Back in August of last year (roughly 8 months ago), I hunched over my desk at 4 am desperate to fire off a post before boarding a flight the next morning. The article was titled Creating Database Schemas: a Job for Robots, or Perhaps Pandas. It was my intent at the time to solve a common annoyance: creating database tables out of raw data, without the obnoxious process of explicitly setting each column's datatype. I had a few leads that led me to believe I had the answer... boy was I wrong.
The task seems somewhat reasonable from the surface. Surely we can spot columns where the data is always in integers, or match the expected format of a date, right? If anything, we'll fall back to text or varchar and call it a day.
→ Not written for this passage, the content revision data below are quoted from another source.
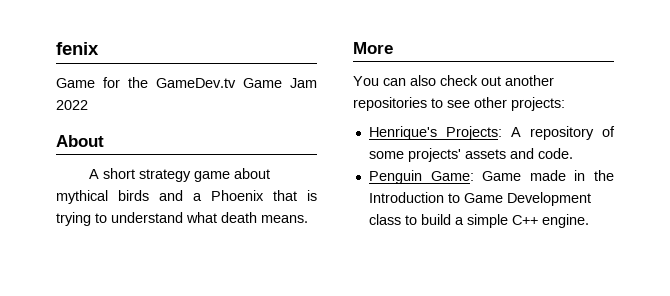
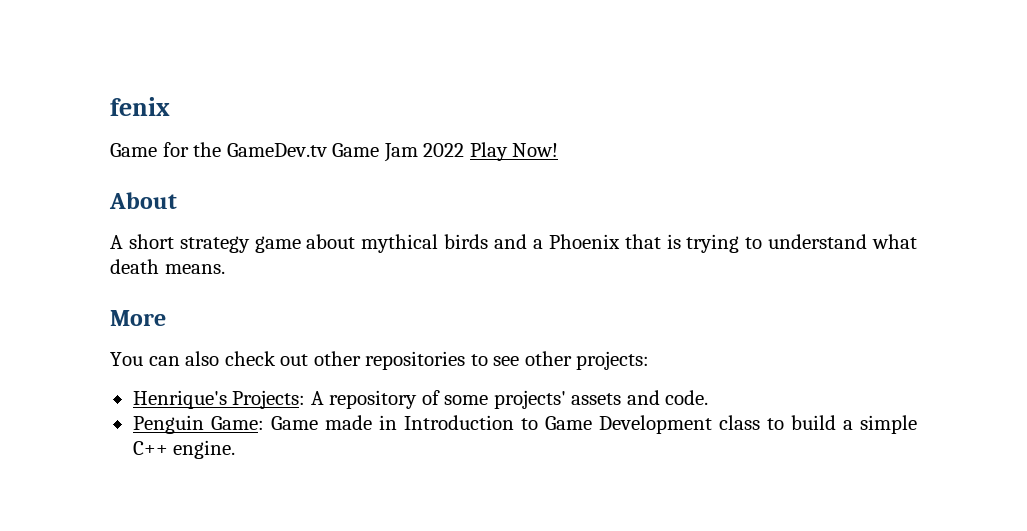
- Game for the GameDev.tv Game Jam 2022
+ Game for the GameDev.tv Game Jam 2022 Play Now!
- You can also check out another repositories to see other projects:
+ You can also check out other repositories to see other projects:
- Penguin Game: Game made in the Introduction to Game Development class to build a simple C++ engine.
+ Penguin Game: Game made in Introduction to Game Development class to build a simple C++ engine.

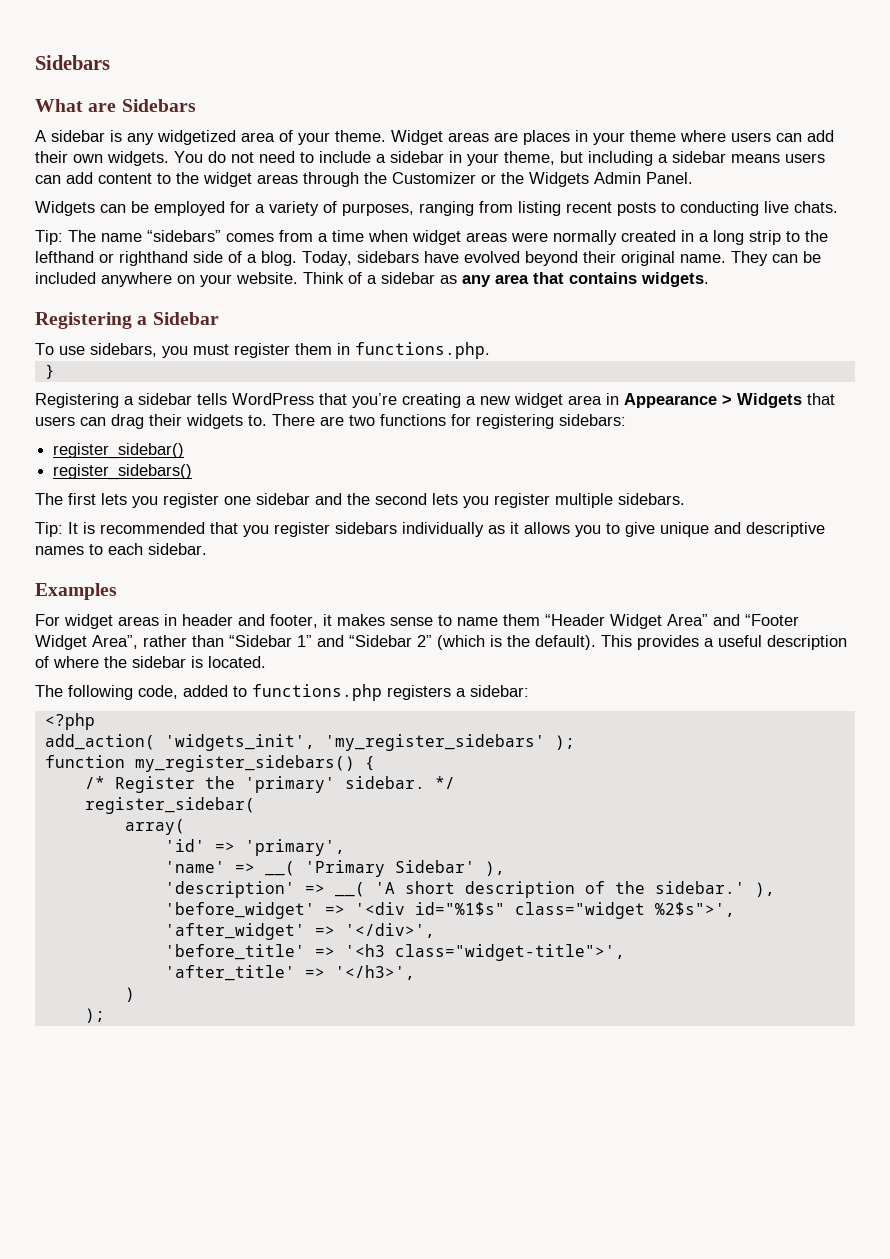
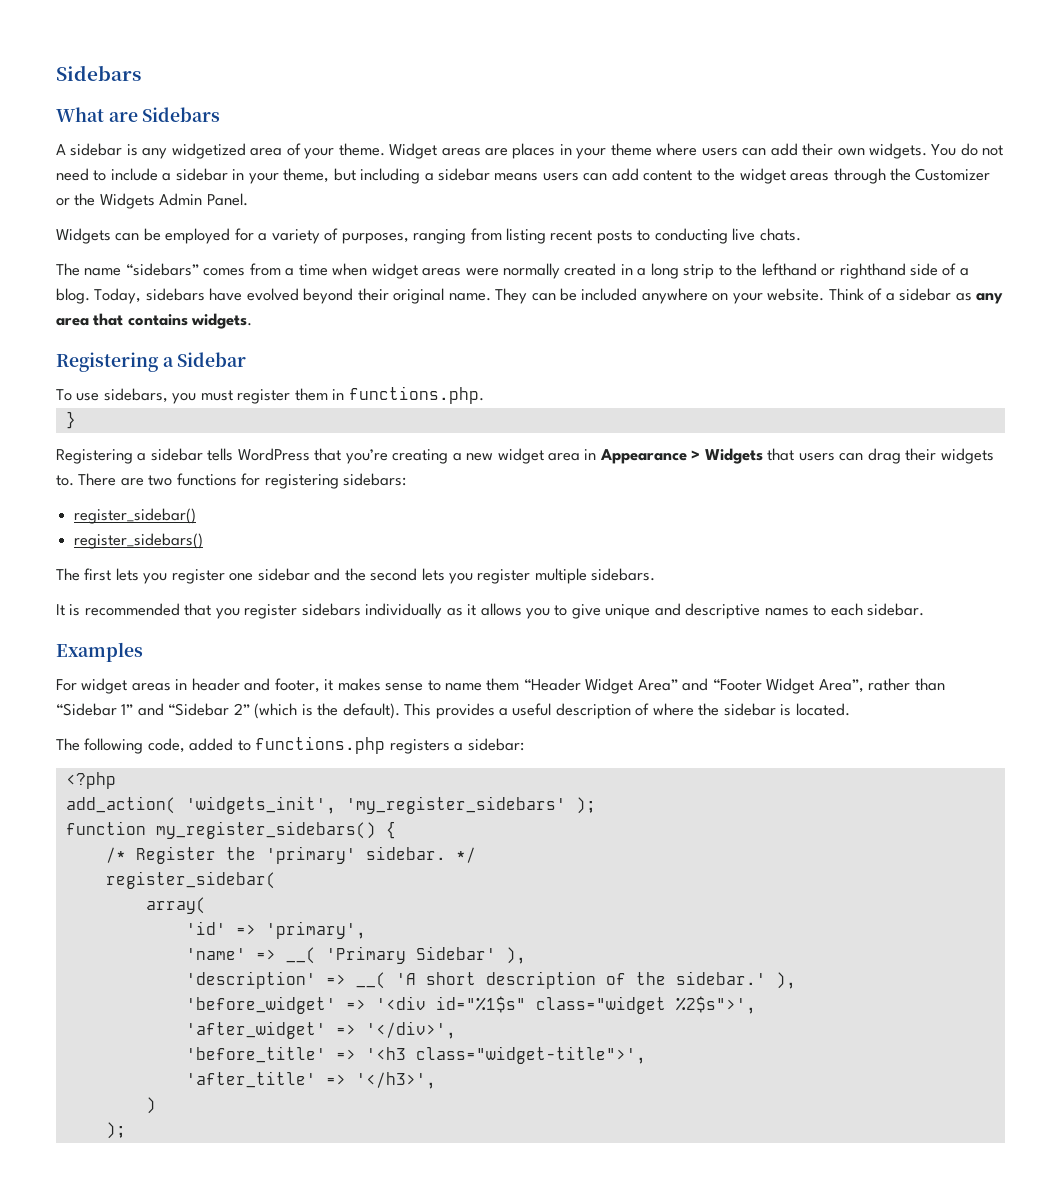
- Tip: The name “sidebars” comes from a time when widget areas were normally created in a long strip to the lefthand or righthand side of a blog.
+ The name “sidebars” comes from a time when widget areas were normally created in a long strip to the lefthand or righthand side of a blog.
- Tip: It is recommended that you register sidebars individually as it allows you to give unique and descriptive names to each sidebar.
+ It is recommended that you register sidebars individually as it allows you to give unique and descriptive names to each sidebar.

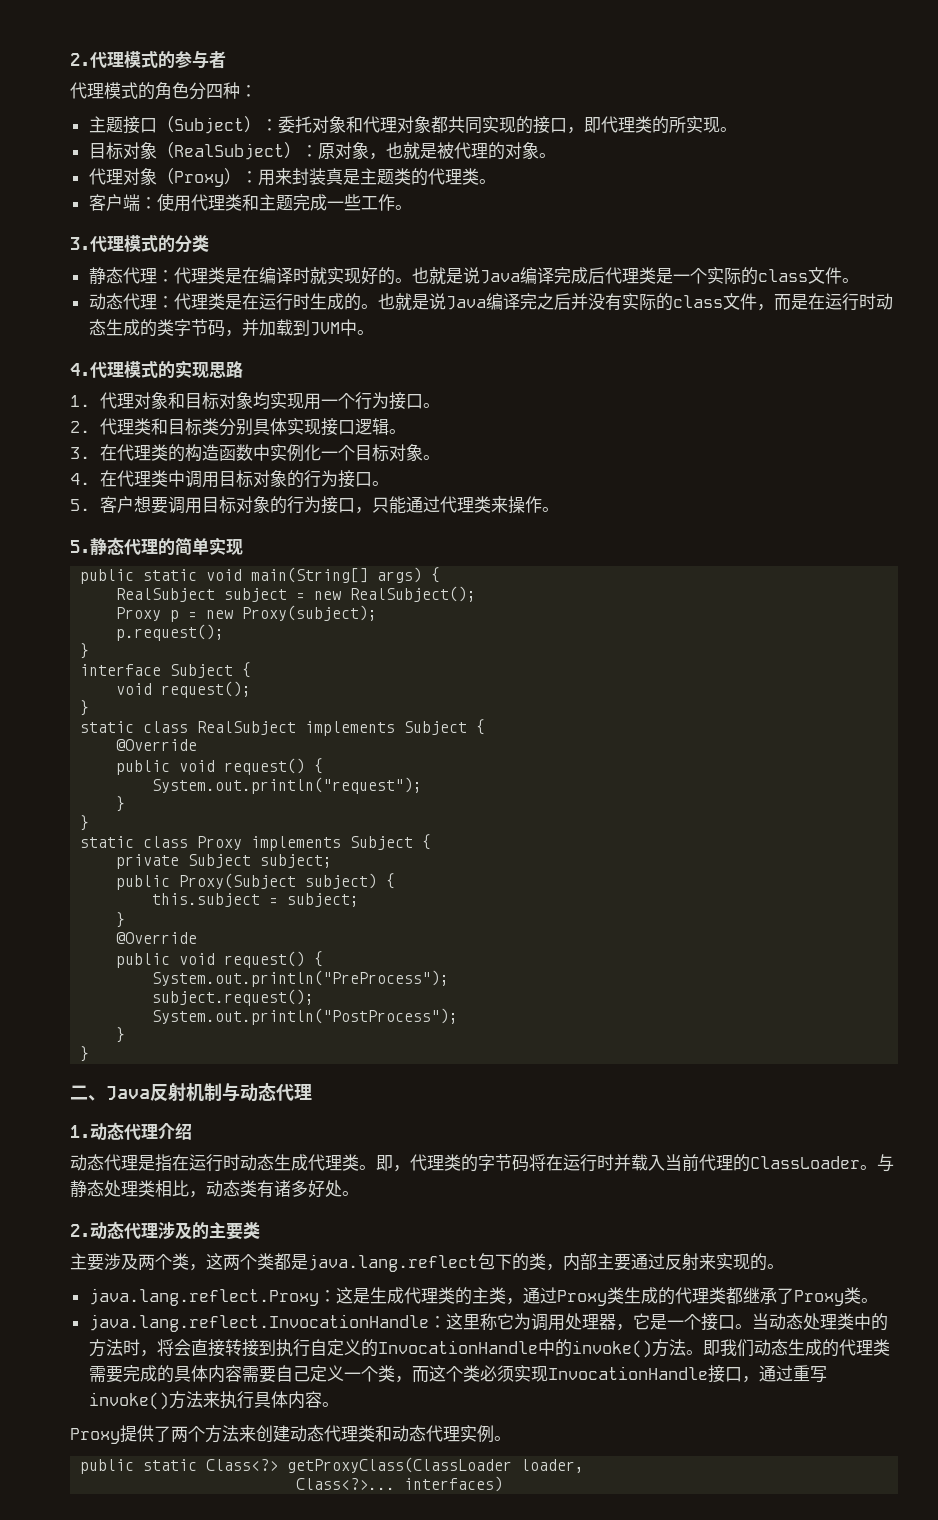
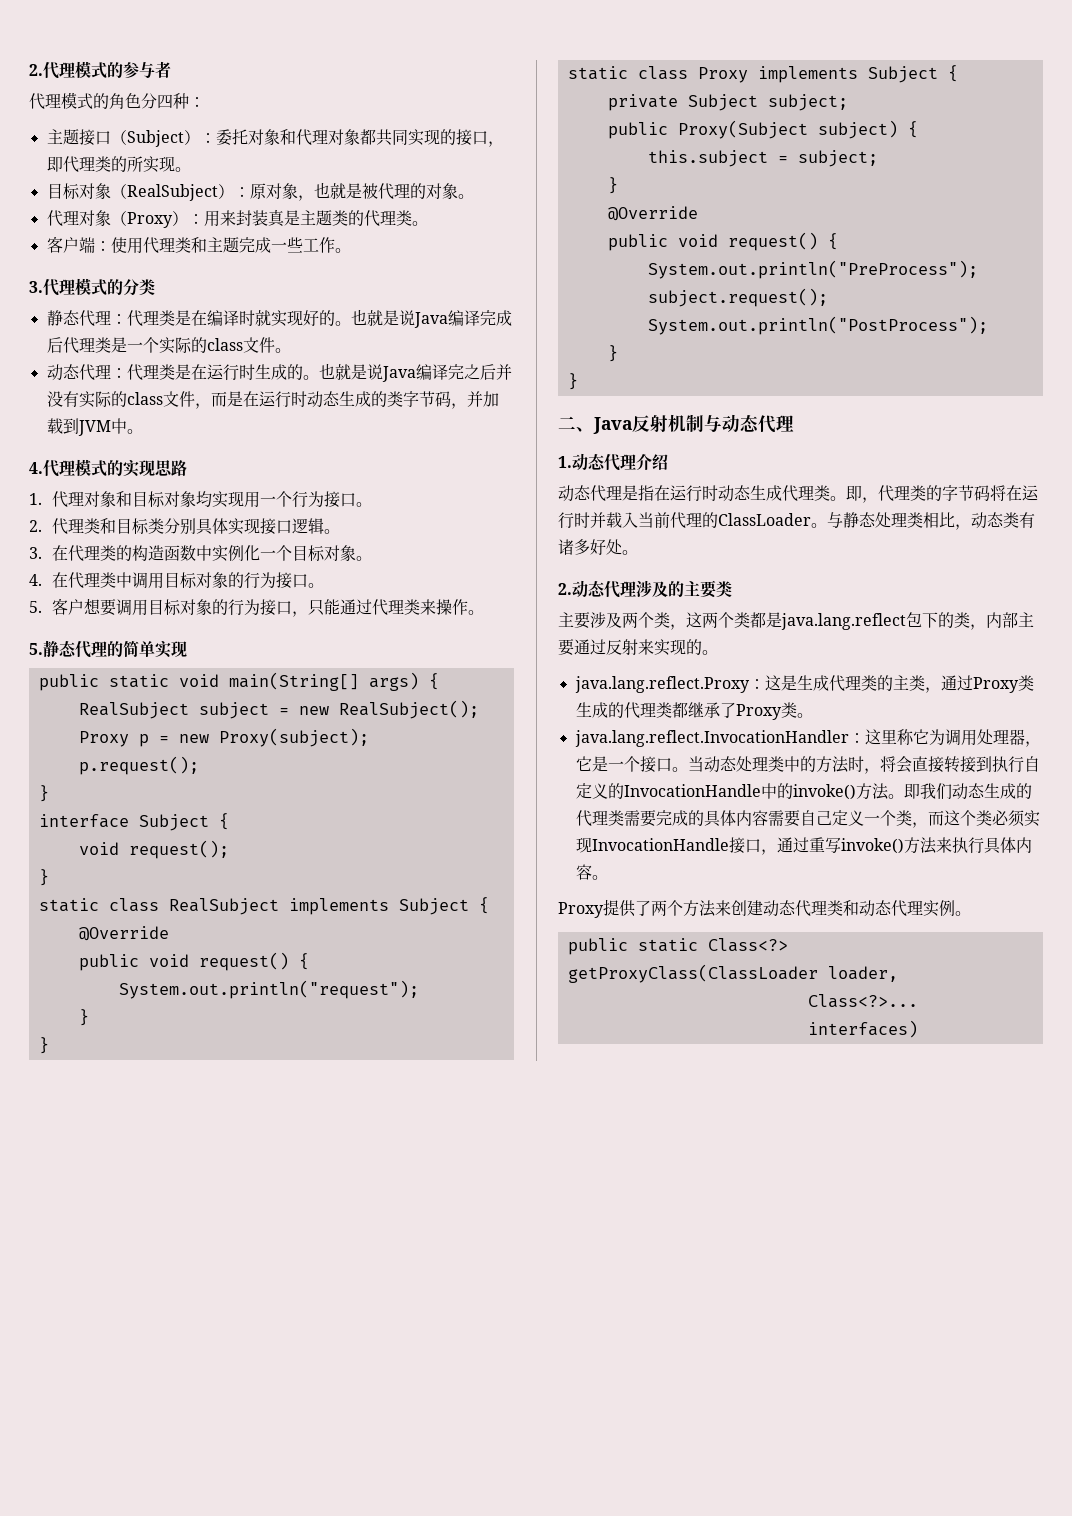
- java.lang.reflect.InvocationHandle：这里称它为调用处理器，它是一个接口。
+ java.lang.reflect.InvocationHandler：这里称它为调用处理器，它是一个接口。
Hell, even MongoDB's Compass does a great job of this by merely uploading a CSV... this has got to be some trivial task handled by third-party libraries by now.
For one reason or another, searching for a solution to this problem almost always comes up empty. Software developers probably have little need for dynamically generated tables if their applications run solely on self-defined models. Full-time Data Scientists have access to plenty of expensive tools which seem to claim this functionality, yet it all seems so... inaccessible.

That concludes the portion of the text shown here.